**TASK PROMPT:**
Pictures stay out; please output the remaining data exactly.
────────
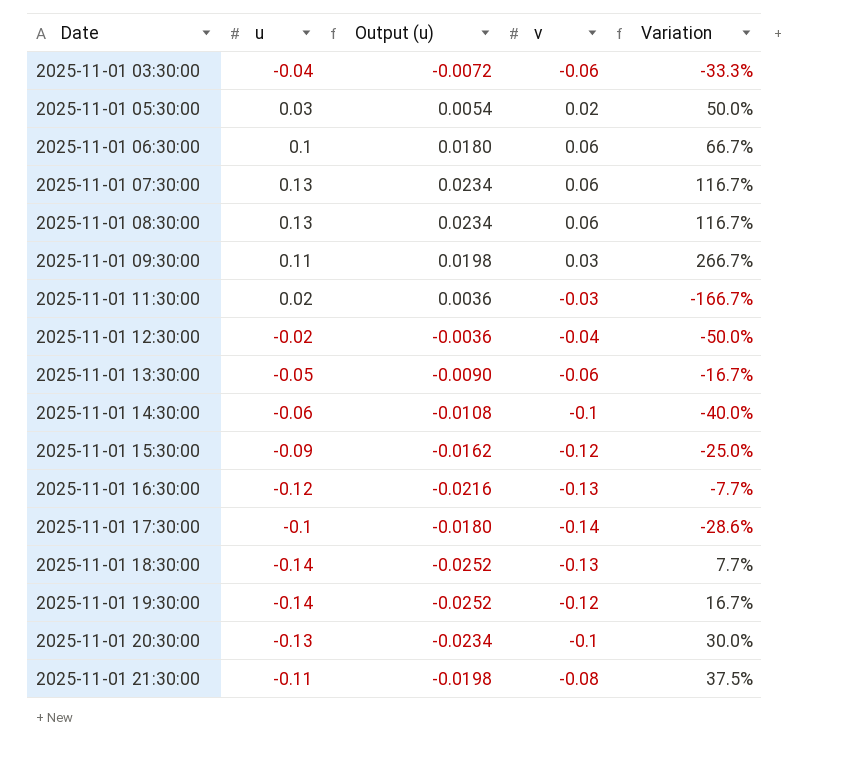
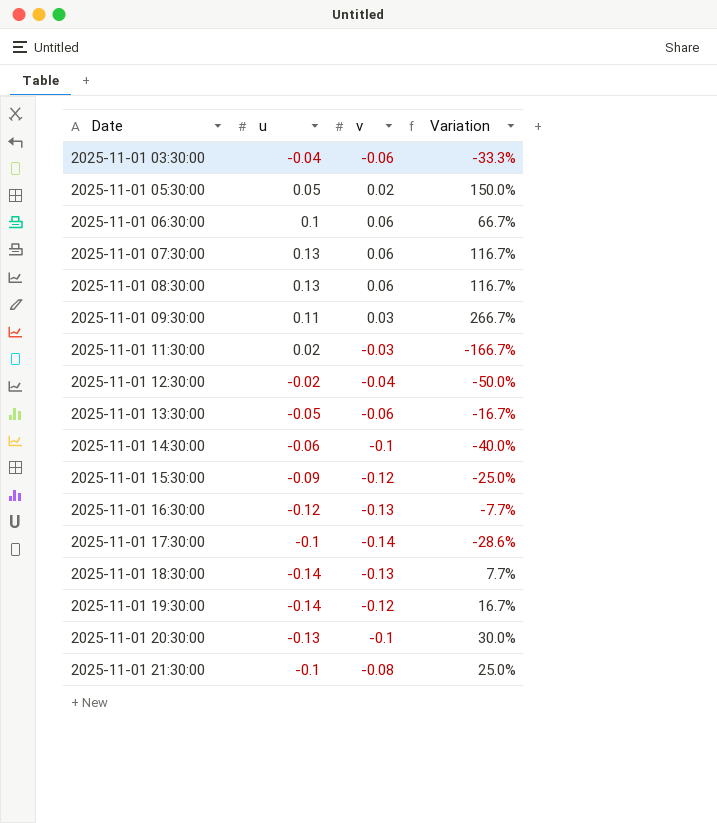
column Output (u) | formula: [u] * 0.18 -> none
2025-11-01 05:30:00 | u: 0.03 -> 0.05
2025-11-01 05:30:00 | Variation: 50.0% -> 150.0%
2025-11-01 21:30:00 | u: -0.11 -> -0.1
2025-11-01 21:30:00 | Variation: 37.5% -> 25.0%

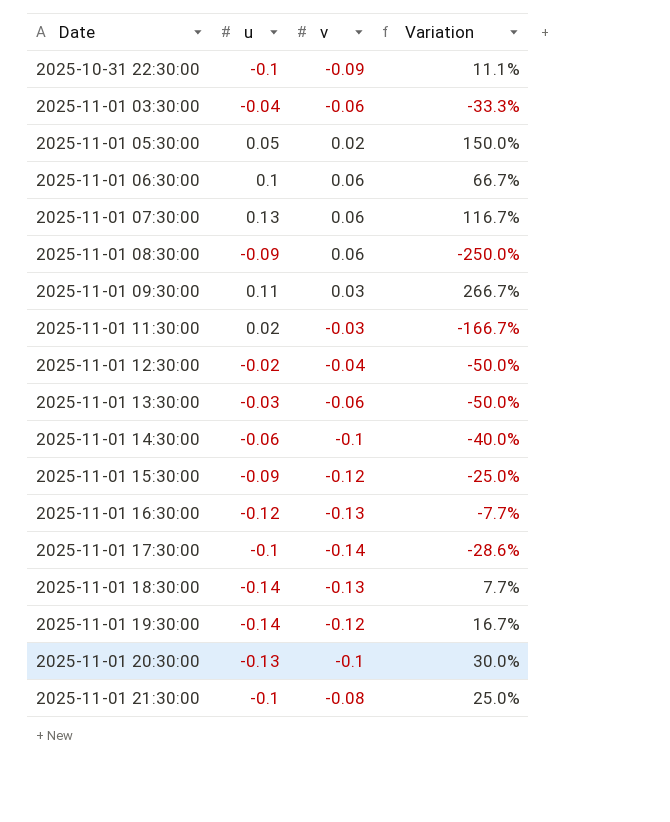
row 2025-10-31 22:30:00: none -> -0.1 | -0.09 | 11.1%
2025-11-01 08:30:00 | u: 0.13 -> -0.09
2025-11-01 08:30:00 | Variation: 116.7% -> -250.0%
2025-11-01 13:30:00 | u: -0.05 -> -0.03
2025-11-01 13:30:00 | Variation: -16.7% -> -50.0%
────────
**SOLVED EXERCISE:**
column Output (u) | formula: [u] * 0.18 -> none
2025-11-01 05:30:00 | u: 0.03 -> 0.05
2025-11-01 05:30:00 | Variation: 50.0% -> 150.0%
2025-11-01 21:30:00 | u: -0.11 -> -0.1
2025-11-01 21:30:00 | Variation: 37.5% -> 25.0%

row 2025-10-31 22:30:00: none -> -0.1 | -0.09 | 11.1%
2025-11-01 08:30:00 | u: 0.13 -> -0.09
2025-11-01 08:30:00 | Variation: 116.7% -> -250.0%
2025-11-01 13:30:00 | u: -0.05 -> -0.03
2025-11-01 13:30:00 | Variation: -16.7% -> -50.0%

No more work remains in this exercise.